▸ Material for this exercise:
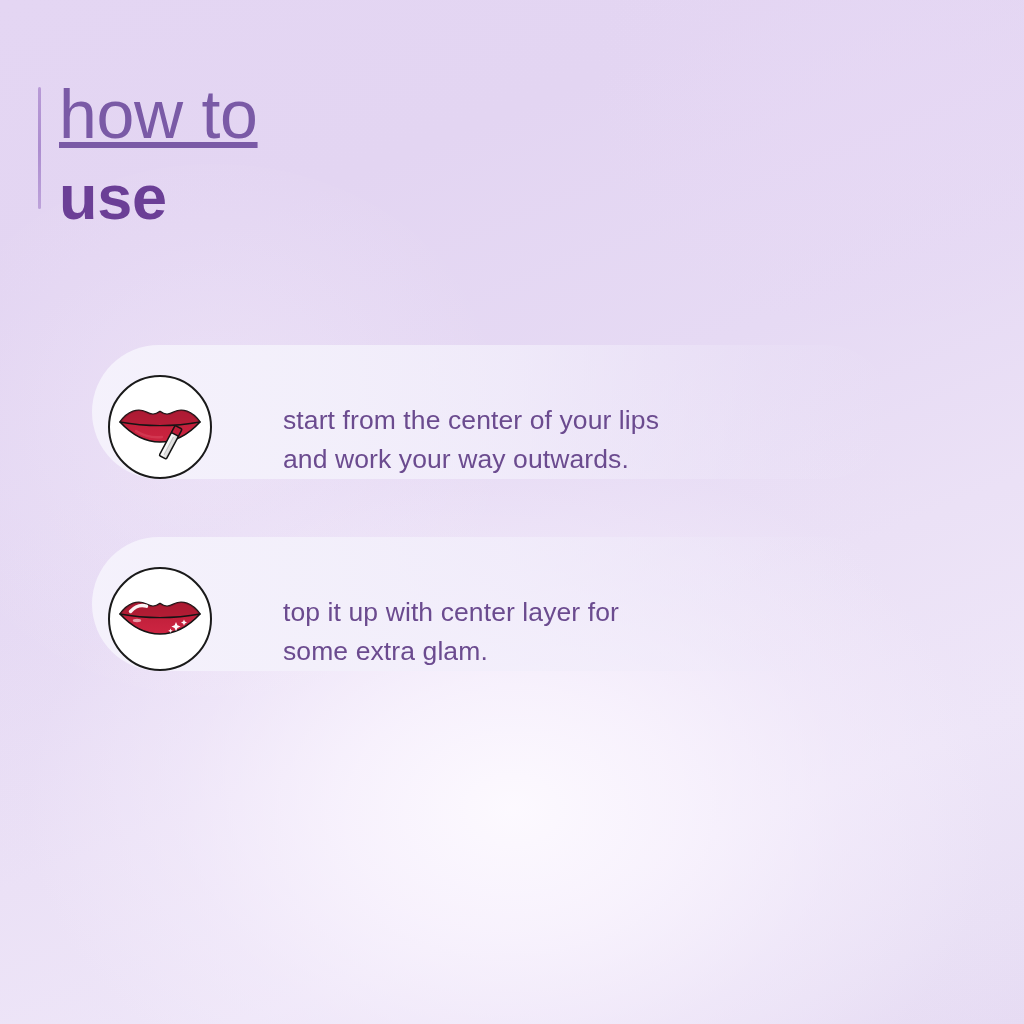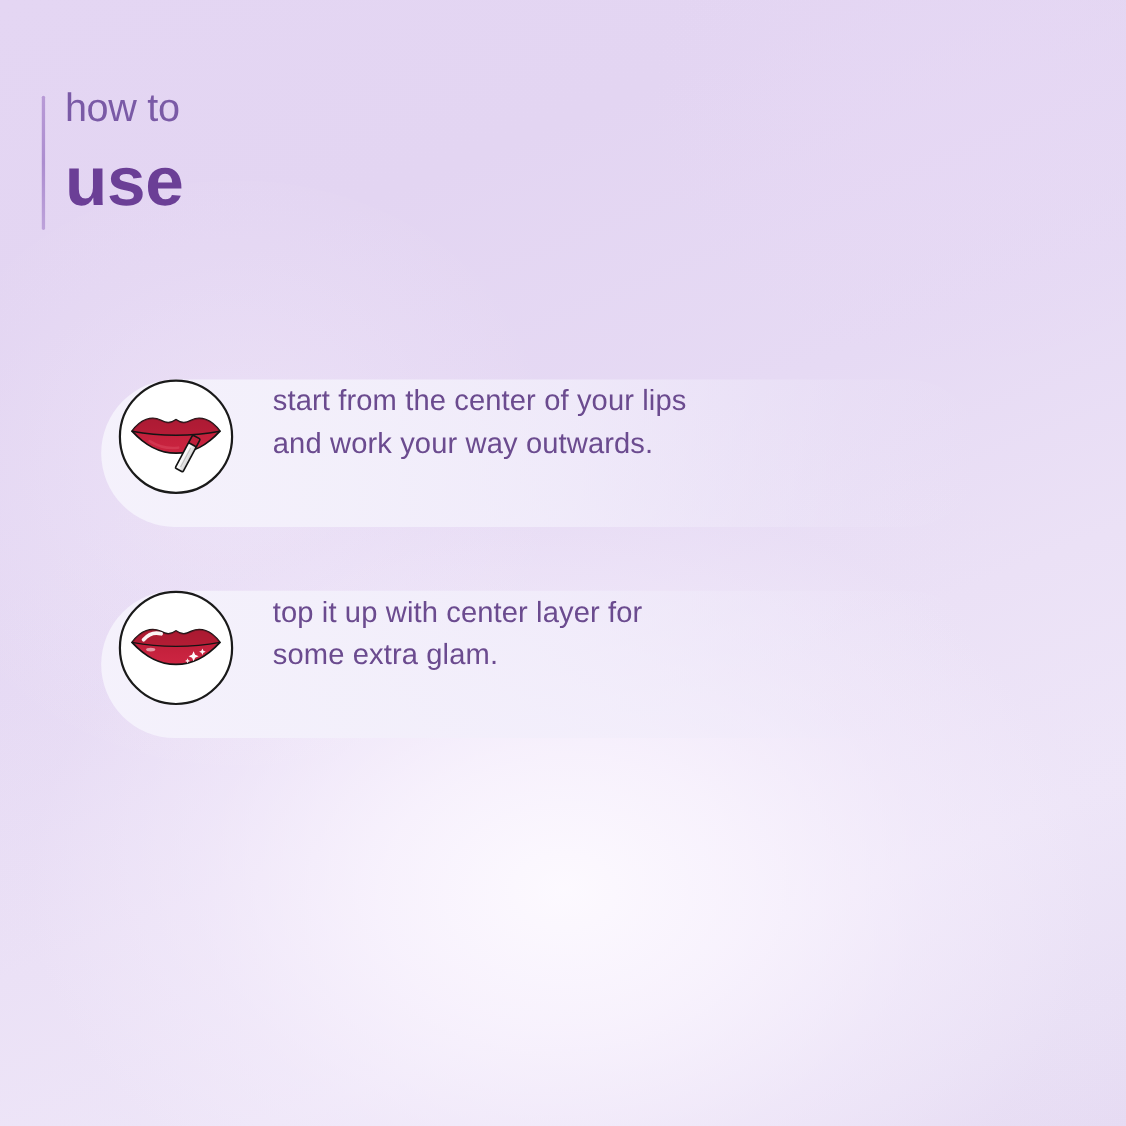--- a/index.html
+++ b/index.html
@@ -82,51 +82,53 @@
     background: linear-gradient(180deg,
         #b89ad6 0%, #ac8dcf 50%, #bda2da 100%);
     border-radius: 2px;
     flex: none;
   }
   .heading-text {
     margin-left: 18px;
     line-height: 1;
   }
   .heading-line1 {
-    font-size: 36px;
+    font-size: 68px;
     font-weight: 400;
     color: #7a5aa6;
     letter-spacing: -0.3px;
     line-height: 1.0;
+    text-decoration: underline;
   }
   .heading-line2 {
     font-size: 63px;
     font-weight: 700;
     color: #6b3f96;
     letter-spacing: -0.2px;
     line-height: 1.0;
     margin-top: 18px;
   }
 
   
   .card {
     position: absolute;
     left: 92px;
     height: 134px;
     width: 800px;
     border-radius: 67px;
     display: flex;
-    align-items: flex-start;
+    align-items: flex-end;
     background: linear-gradient(90deg,
         rgba(245,242,252,0.97) 0%,
         rgba(243,240,251,0.95) 28%,
         rgba(242,238,251,0.80) 52%,
         rgba(240,235,250,0.52) 70%,
         rgba(238,232,249,0.24) 85%,
         rgba(236,229,248,0.0) 100%);
+    gap: 35px;
   }
   #card-1 { top: 345px; }
   #card-2 { top: 537px; }
 
   .card-icon {
     flex: none;
     width: 104px;
     height: 104px;
     margin-left: 16px;
     border-radius: 50%;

▸ Exercise brief: With "align" as the word to match, copy each line of the records that has it.

▸ Task answer:
-    align-items: flex-start;
+    align-items: flex-end;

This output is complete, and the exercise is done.